Begin at the first line of the data and copy each line through the one containing "-183,7 +183,7 @@", that line included, with no pictures.

# Data provided:
= = = = = = =
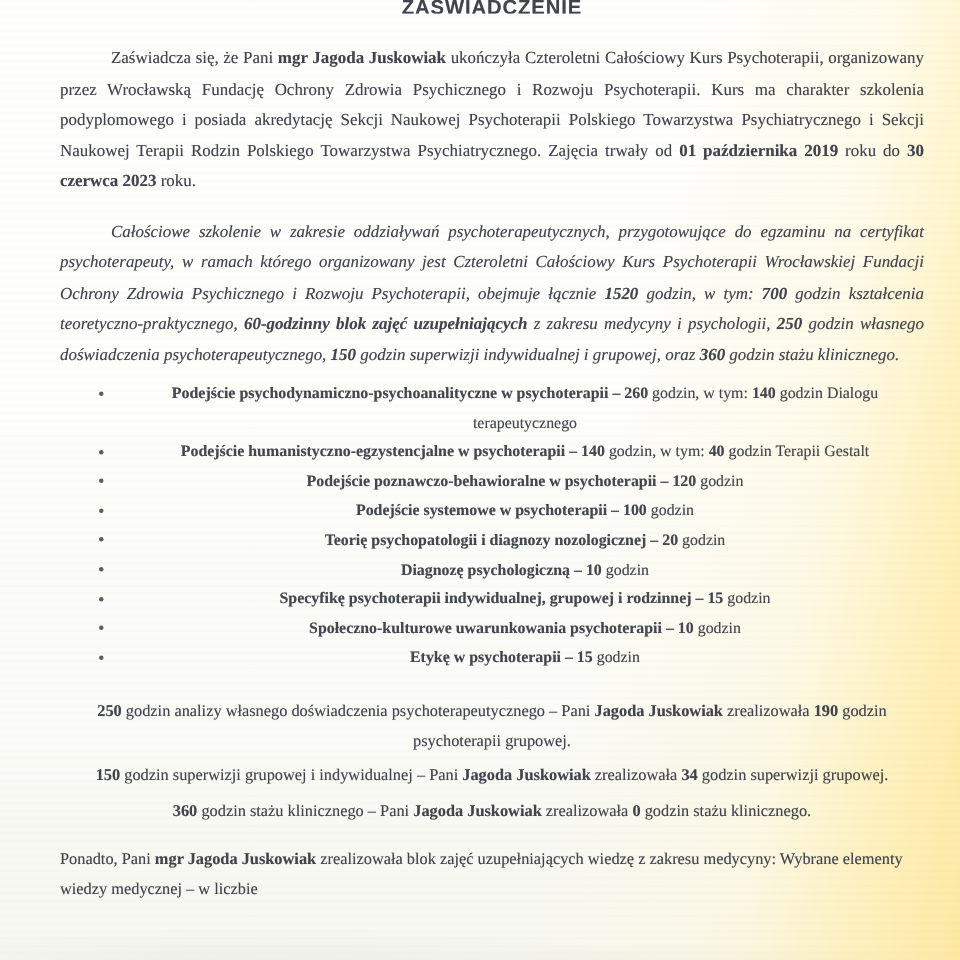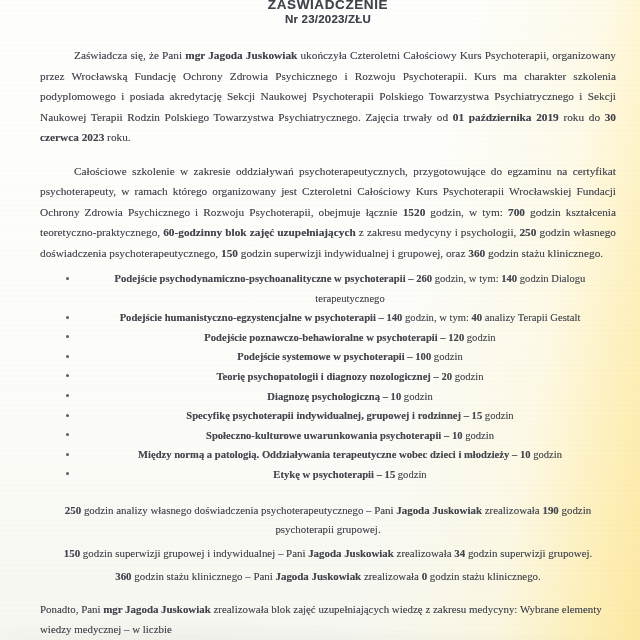--- a/index.html
+++ b/index.html
@@ -168,7 +168,6 @@
 
     <h1 class="doc-title">ZAŚWIADCZENIE</h1>
 
-    <div class="doc-number">Nr 23/2023/ZŁU</div>
 
     <p class="para indent" id="para-intro">
       <span>Zaświadcza się, że Pani </span><span class="b">mgr Jagoda Juskowiak</span><span> ukończyła Czteroletni Całościowy Kurs Psychoterapii, organizowany przez Wrocławską Fundację Ochrony Zdrowia Psychicznego i Rozwoju Psychoterapii. Kurs ma charakter szkolenia podyplomowego i posiada akredytację Sekcji Naukowej Psychoterapii Polskiego Towarzystwa Psychiatrycznego i Sekcji Naukowej Terapii Rodzin Polskiego Towarzystwa Psychiatrycznego. Zajęcia trwały od </span><span class="b">01 października 2019</span><span> roku do </span><span class="b">30 czerwca 2023</span><span> roku.</span>

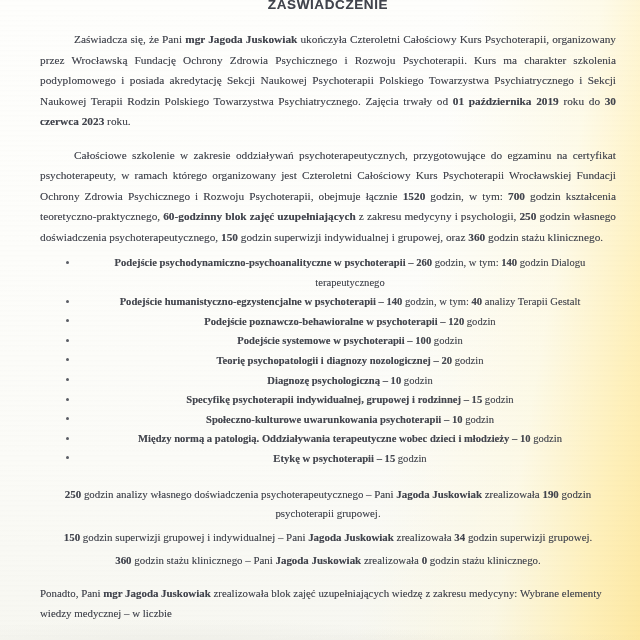--- a/index.html
+++ b/index.html
@@ -103,7 +103,7 @@
   }
   p.para.indent { text-indent: 34px; }
   #para-intro { margin-top: 20px; }
-  #para-scope { margin-top: 13px; }
+  #para-scope { margin-top: 13px; font-style: italic; }
 
   .b { font-weight: bold; }
 

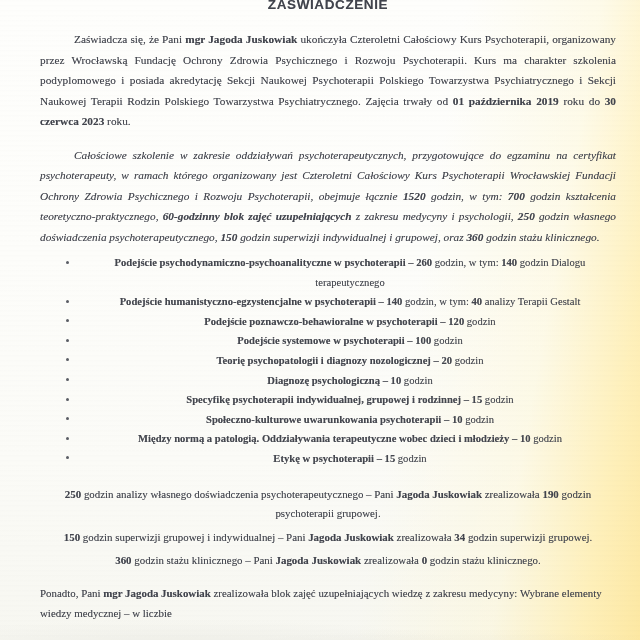--- a/index.html
+++ b/index.html
@@ -183,7 +183,7 @@
         <span class="bullet"></span><span class="b">Podejście psychodynamiczno-psychoanalityczne w psychoterapii – </span><span class="b">260</span><span> godzin, w tym: </span><span class="b">140</span><span> godzin Dialogu terapeutycznego</span>
       </li>
       <li>
-        <span class="bullet"></span><span class="b">Podejście humanistyczno-egzystencjalne w psychoterapii – </span><span class="b">140</span><span> godzin, w tym: </span><span class="b">40</span><span> analizy Terapii Gestalt</span>
+        <span class="bullet"></span><span class="b">Podejście humanistyczno-egzystencjalne w psychoterapii – </span><span class="b">140</span><span> godzin, w tym: </span><span class="b">40</span><span> godzin Terapii Gestalt</span>
       </li>
       <li>
         <span class="bullet"></span><span class="b">Podejście poznawczo-behawioralne w psychoterapii – </span><span class="b">120</span><span> godzin</span>

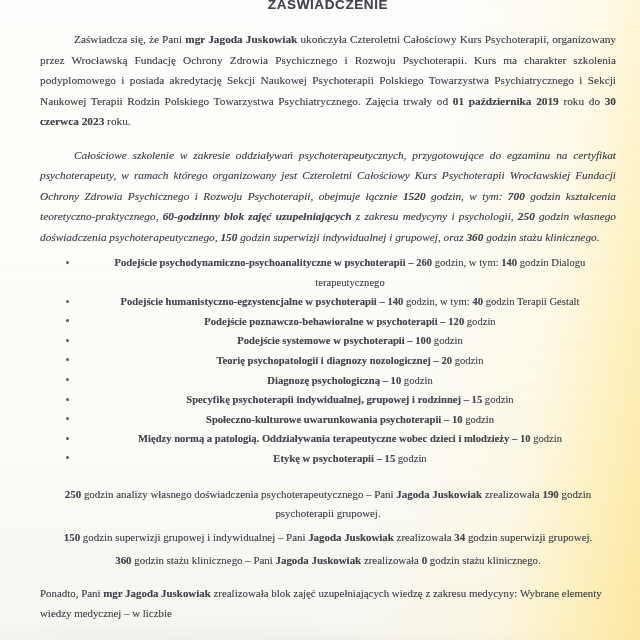--- a/index.html
+++ b/index.html
@@ -204,9 +204,6 @@
         <span class="bullet"></span><span class="b">Społeczno-kulturowe uwarunkowania psychoterapii – </span><span class="b">10</span><span> godzin</span>
       </li>
       <li>
-        <span class="bullet"></span><span class="b">Między normą a patologią. Oddziaływania terapeutyczne wobec dzieci i młodzieży – </span><span class="b">10</span><span> godzin</span>
-      </li>
-      <li>
         <span class="bullet"></span><span class="b">Etykę w psychoterapii – </span><span class="b">15</span><span> godzin</span>
       </li>
     </ul>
= = = = = = =
# Solution:
--- a/index.html
+++ b/index.html
@@ -168,7 +168,6 @@
 
     <h1 class="doc-title">ZAŚWIADCZENIE</h1>
 
-    <div class="doc-number">Nr 23/2023/ZŁU</div>
 
     <p class="para indent" id="para-intro">
       <span>Zaświadcza się, że Pani </span><span class="b">mgr Jagoda Juskowiak</span><span> ukończyła Czteroletni Całościowy Kurs Psychoterapii, organizowany przez Wrocławską Fundację Ochrony Zdrowia Psychicznego i Rozwoju Psychoterapii. Kurs ma charakter szkolenia podyplomowego i posiada akredytację Sekcji Naukowej Psychoterapii Polskiego Towarzystwa Psychiatrycznego i Sekcji Naukowej Terapii Rodzin Polskiego Towarzystwa Psychiatrycznego. Zajęcia trwały od </span><span class="b">01 października 2019</span><span> roku do </span><span class="b">30 czerwca 2023</span><span> roku.</span>

--- a/index.html
+++ b/index.html
@@ -103,7 +103,7 @@
   }
   p.para.indent { text-indent: 34px; }
   #para-intro { margin-top: 20px; }
-  #para-scope { margin-top: 13px; }
+  #para-scope { margin-top: 13px; font-style: italic; }
 
   .b { font-weight: bold; }
 

--- a/index.html
+++ b/index.html
@@ -183,7 +183,7 @@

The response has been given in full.